The Cloud registration form opens.
Follow the Onboarding wizard, select AWS as your preferred cloud provider and fill in the registration form.
Click Next. A Thank You page is displayed confirming the registration process has completed successfully.
An email containing your Artifactory login information and credentials will be sent to you.
To get up and running quickly, follow the Onboarding Wizard that is invoked the first time you start JFrog Artifactory.
Step 2: Replicating Bintray Settings in Artifactory
Configuring Artifactory with your Bintray settings includes the following steps:
Setting Up Bintray Repositories in Artifactory
Before you can migrate your Bintray data to Artifactory, the Bintray repository structure needs to be replicated in Artifactory.

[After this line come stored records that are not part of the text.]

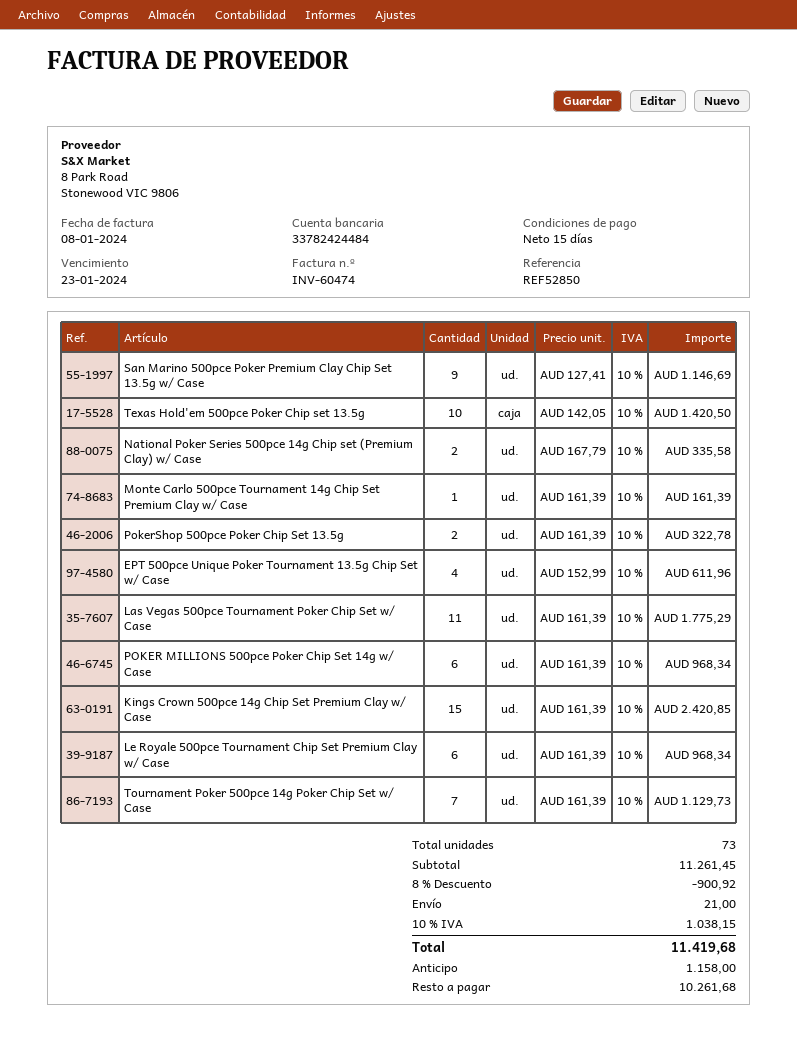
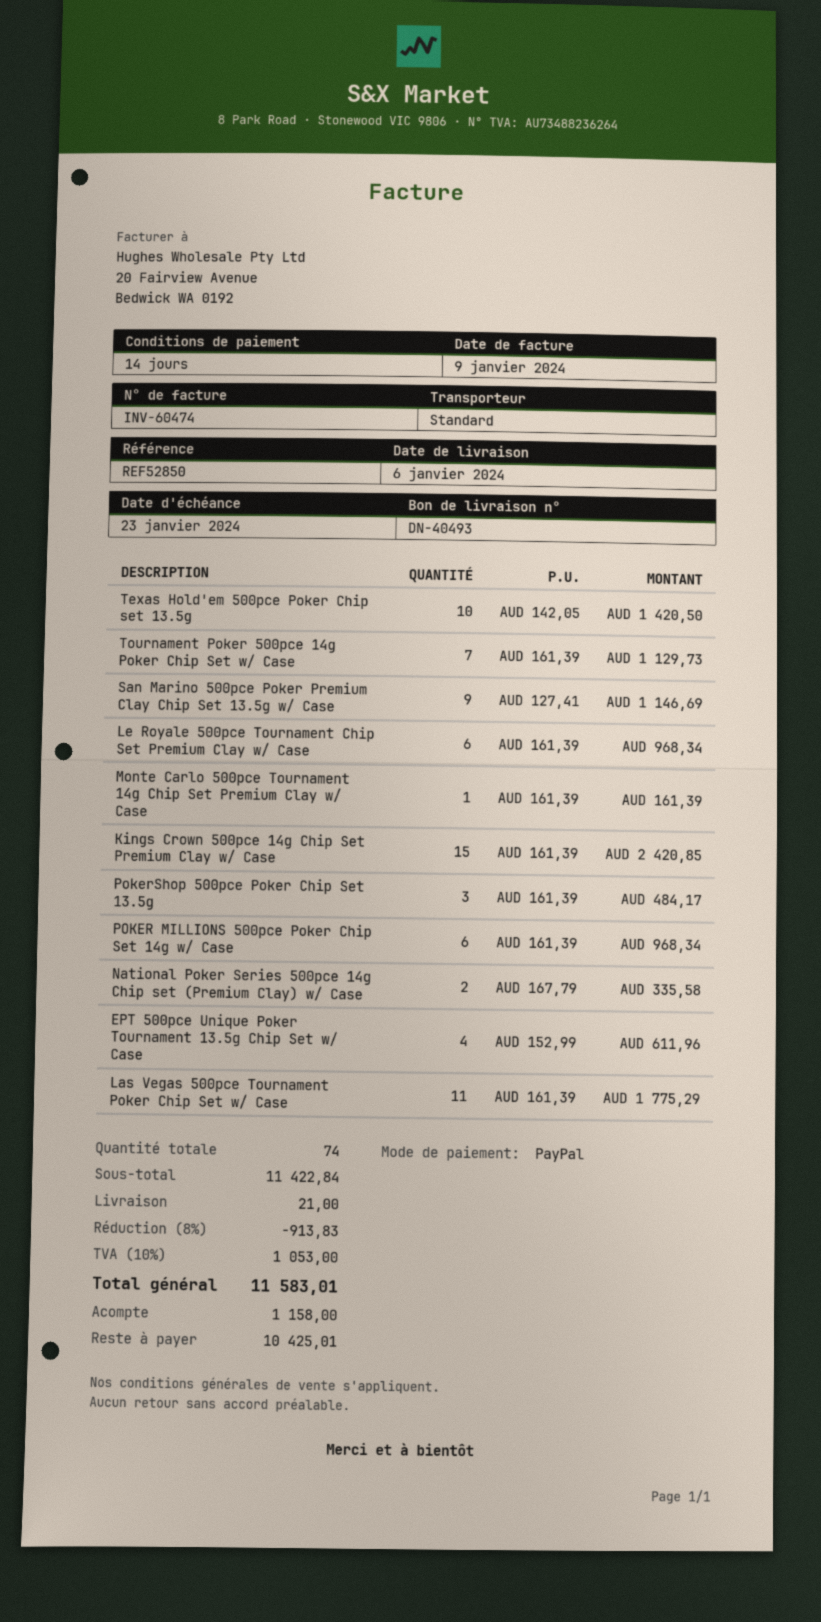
invoice date: 2024-01-08 -> 2024-01-09
payment terms: 15 days -> 14 days
PokerShop 500pce Poker Chip Set 13.5g: 2 x 161.39 = 322.78 -> 3 x 161.39 = 484.17
total quantity: 73 -> 74
subtotal: 11261.45 -> 11422.84
discount: 8% = 900.92 -> 8% = 913.83
tax: 10% = 1038.15 -> 10% = 1053.00
total: 11419.68 -> 11583.01
balance: 10261.68 -> 10425.01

The basic Bintray data hierarchy of Repositories, Packages and Versions is supported in Artifactory but the concept of Products is not supported.
Prior to creating the repositories, be sure to read how Repositories are managed in the JFrog Platform.
Note
Your Bintray repositories need to be created as local repositories in Artifactory.
Enabling CDN Redirection on the Repository Level
You need to enable CDN Redirection on each repository using the following API syntax. For the full Update Repository Configuration REST API command, see Update Repository Configuration.
Update Repository Configuration
Description: Enables CDN Redirect on the existing repository in Artifactory.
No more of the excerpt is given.